Incorrect duration stamps in media files are an occasional problem. The original media file might have it. More often if a person accelerate or slows-down the WAV, which we can do between half-speed (0.5) or double speed (2.0) with a filter.

$ ffmpeg -i smite.mp4 -af "atempo=0.85","volume=1.1" -vn -ar 44100 -ac 2 smiteslower.wav

the reason

Ffmpeg and avconv use the bitrate setting as part of their duration calculations. Both ffmpeg and avconv will calculate the duration correctly if we don't specify a bitrate. Unfortunately, if we don't specify the bitrate, ffmpeg and avconv will use their native bitrates, which both happen to be the low quality of 128Kb. So how do we achieve the 192K bitrate we desire in the example above and still obtain a correct duration stamp on the resulting MP3?

solution

Install lame.

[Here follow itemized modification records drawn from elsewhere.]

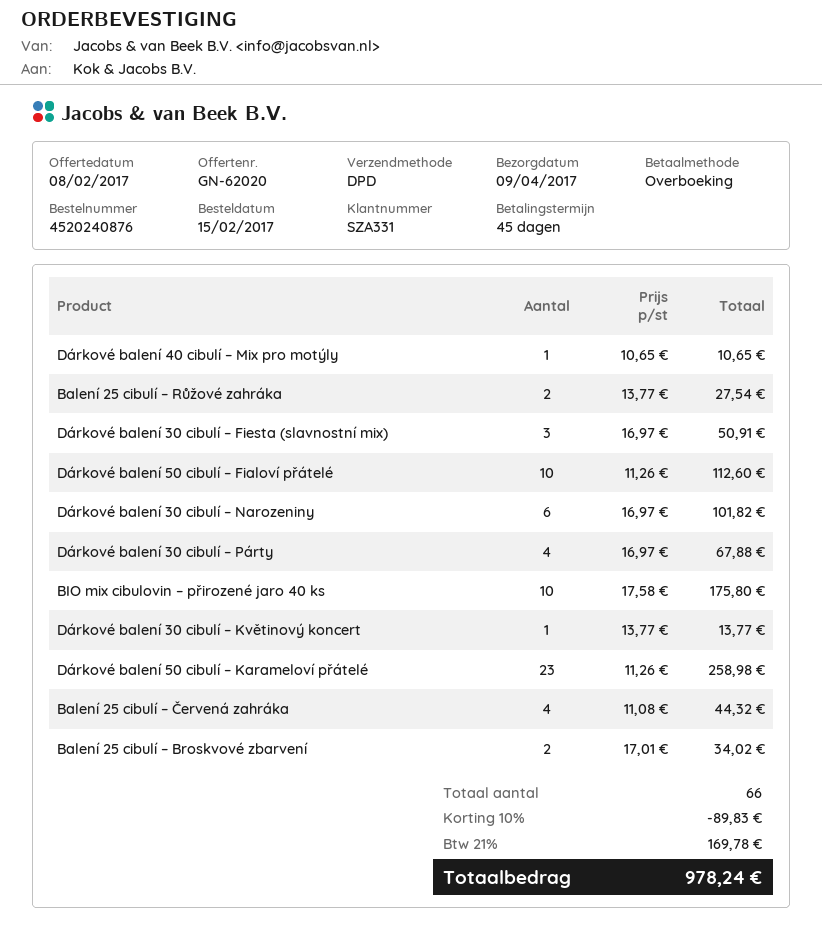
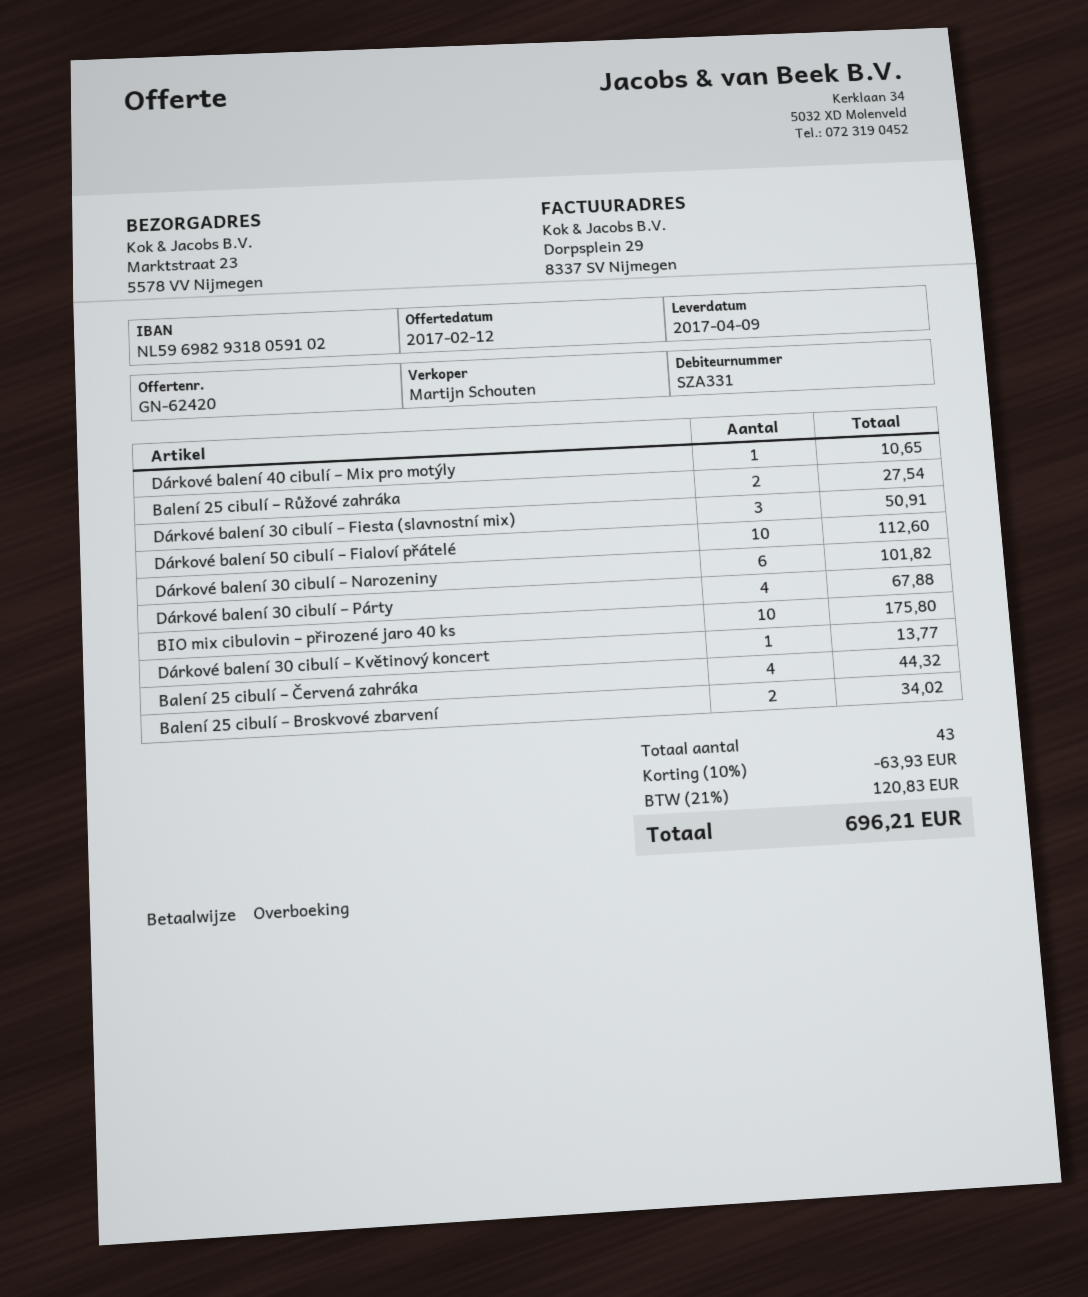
quote number: GN-62020 -> GN-62420
quote date: 2017-02-08 -> 2017-02-12
Dárkové balení 50 cibulí – Karameloví přátelé: 23 for 258.98 -> none
total quantity: 66 -> 43
discount: 10% = 89.83 -> 10% = 63.93
tax: 21% = 169.78 -> 21% = 120.83
total: 978.24 -> 696.21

For example to achieve the 192Kb, with a correct time stamp, and with the conversion volume setting just a bit above 100% (scale), we could use:

$ lame --scale 1.2 -b 192 smite.wav

I can change the bitrate to whatever I want, even into a VBR, and the resulting duration stamp is accurate. With respect to the volume, if I wanted to double it, the scale I would select would be "2", and so on. Finally, the output file name, in this case smite.mp3, will be created automatically using the input WAV file's name. Alternatively, one can force an output name. Now, when we re-render our audio back to our video, they will be properly synced, since the timestamps are correct.

solution going mp3 to wav

$ lame --decode file.mp3 output.wav

memory issues

Sometimes there's not enough /tmp space to handle processing a large media file. You'd imagine the solution is to increase the size of /tmp beyond the Gb's of installed RAM, so that the system overflows into SWAP. This will not work. This is because they now have both /tmp AND /tmpfs. Tmpfs is what is actually being used. Its default is half the GB of RAM. Systems put tmpfs in RAM to save on resources -- it makes the system more efficient. However, when dealing with a large media file, I modify /etc/fstab as below, and then reboot.

# nano /etc/fstab
tmpfs /tmp tmpfs rw,nodev,nosuid,size=10G 0 0

When the media work is complete, I comment out the following fstab and reboot again.

slowing tempo

links: sox cheat sheet

Can be done with ffmpeg, lame or sox. Lame only takes WAV and MP3 files as inputs. Sox can read and manipulate almost any filetype, though it needs to be specified as a flag, and it will output a WAV.

In this example, I take an input OPUS file, slow it to 80% of original, and boost the volume 10%, while converting to MP3 at a bitrate 320K. The syntax is counter-intuitive, IMO. Eg, there's no hyphen before "speed".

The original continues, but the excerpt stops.